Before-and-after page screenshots
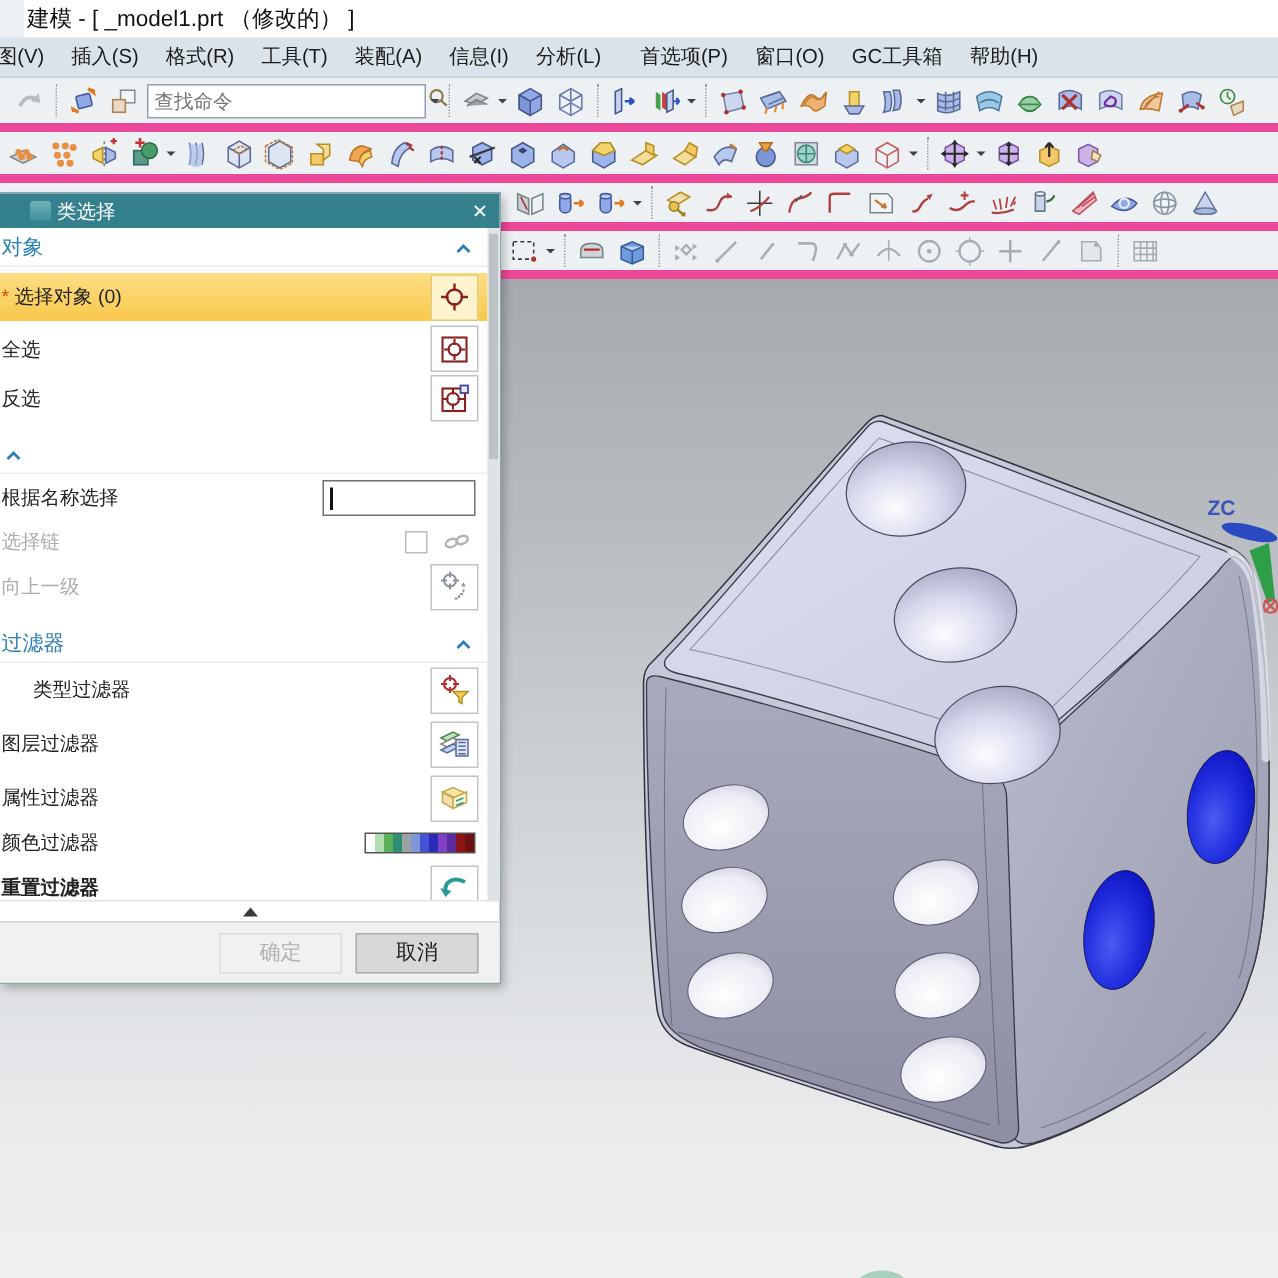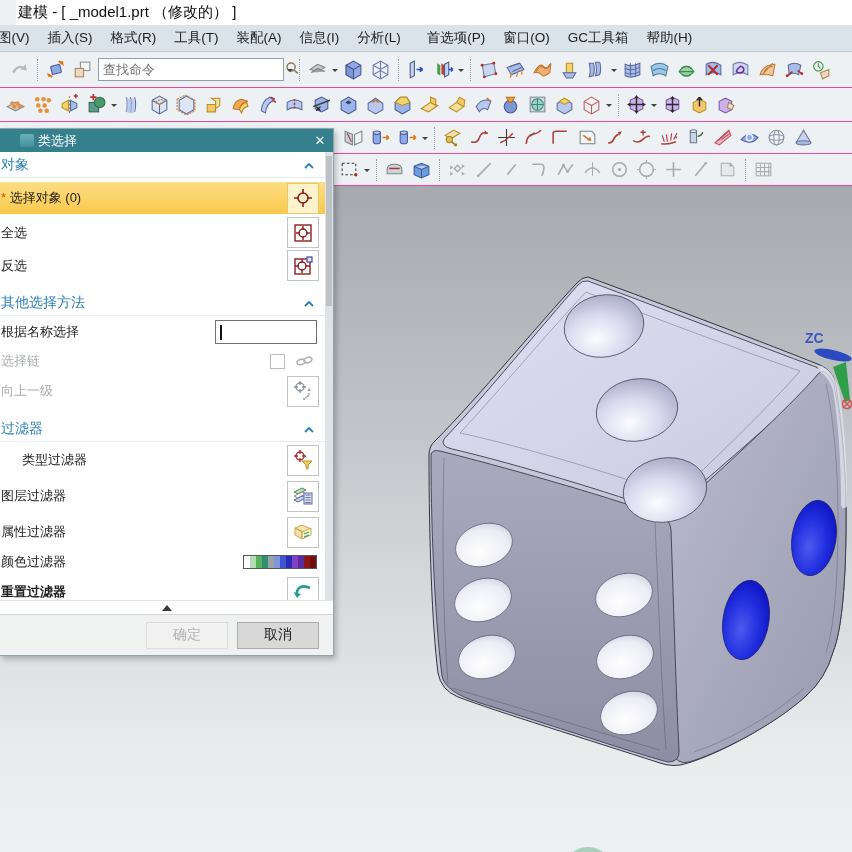--- a/index.html
+++ b/index.html
@@ -10,21 +10,21 @@
   .titlebar{position:absolute;top:0;left:16px;width:852px;height:25px;background:#ffffff;
     display:flex;align-items:center;font-size:15px;color:#111;}
   .titlebar span{margin-left:-3px;padding-left:5px;white-space:nowrap;}
   
   .menubar{position:absolute;top:25px;left:0;width:852px;height:27px;background:#d9e3e9;
     border-bottom:1px solid #c3ced4;display:flex;align-items:center;font-size:13.5px;color:#1b1b1b;}
   .menu-item{padding:3px 9px;white-space:nowrap;cursor:default;}
   .menu-item:first-child{padding-left:2px;margin-left:-4px;}
   
   .toolbars{position:absolute;top:52px;left:0;width:852px;background:#edf1f3;}
-  .trow{display:flex;align-items:center;border-bottom:1px solid #ec4899;overflow:hidden;}
+  .trow{display:flex;align-items:center;border-bottom:6px solid #ec4899;overflow:hidden;}
   .trow1{height:36px;padding-left:6px;}
   .trow2{height:34px;padding-left:2px;}
   .trow3{height:32px;padding-left:340px;}
   .trow4{height:32px;padding-left:336px;}
   .ti{width:27px;height:26px;display:flex;align-items:center;justify-content:center;flex:none;border-radius:2px;}
   .ti svg{width:21px;height:21px;display:block;}
   .vsep{width:1px;height:22px;border-left:1px dotted #97a2a8;margin:0 4px;flex:none;}
   .caret{width:9px;height:20px;position:relative;flex:none;}
   .caret::after{content:"";position:absolute;left:1px;top:9px;border:3.5px solid transparent;border-top-color:#3c4246;}
   .searchbox{width:186px;height:23px;background:#fff;border:1px solid #8fa2ab;display:flex;align-items:center;
@@ -767,21 +767,20 @@
               <rect x="4" y="5" width="15" height="15" fill="none" stroke="#8b2020" stroke-width="1.4"></rect>
               <circle cx="11" cy="12" r="4" fill="none" stroke="#8b2020" stroke-width="1.4"></circle>
               <path d="M11 5v4M11 15v4M4 12h4M14 12h5" stroke="#8b2020" stroke-width="1.4"></path>
               <rect x="16" y="3" width="5" height="5" fill="#e8eaf6" stroke="#4444aa" stroke-width="1.2"></rect>
             </svg>
           </span>
       </div>
       <div class="gap8"></div>
 
       <div class="sec-head">
-        <span class="lbl">其他选择方法</span>
         <span class="chev"><svg viewBox="0 0 12 12">
               <path d="M2 8l4-4 4 4" fill="none" stroke="#2b7fb5" stroke-width="1.8"></path>
             </svg></span>
       </div>
       <div class="drow" style="height:32px;">
         <span class="lbl">根据名称选择</span>
         <span class="nameinput">
             <span class="icaret"></span>
           </span>
       </div>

**About this exercise**: Set out exactly the run of lines that begins at the line holding "-767,21 +767,20 @@" and ends at the last line of the data.

**Response to the task**:
@@ -767,21 +767,20 @@
               <rect x="4" y="5" width="15" height="15" fill="none" stroke="#8b2020" stroke-width="1.4"></rect>
               <circle cx="11" cy="12" r="4" fill="none" stroke="#8b2020" stroke-width="1.4"></circle>
               <path d="M11 5v4M11 15v4M4 12h4M14 12h5" stroke="#8b2020" stroke-width="1.4"></path>
               <rect x="16" y="3" width="5" height="5" fill="#e8eaf6" stroke="#4444aa" stroke-width="1.2"></rect>
             </svg>
           </span>
       </div>
       <div class="gap8"></div>
 
       <div class="sec-head">
-        <span class="lbl">其他选择方法</span>
         <span class="chev"><svg viewBox="0 0 12 12">
               <path d="M2 8l4-4 4 4" fill="none" stroke="#2b7fb5" stroke-width="1.8"></path>
             </svg></span>
       </div>
       <div class="drow" style="height:32px;">
         <span class="lbl">根据名称选择</span>
         <span class="nameinput">
             <span class="icaret"></span>
           </span>
       </div>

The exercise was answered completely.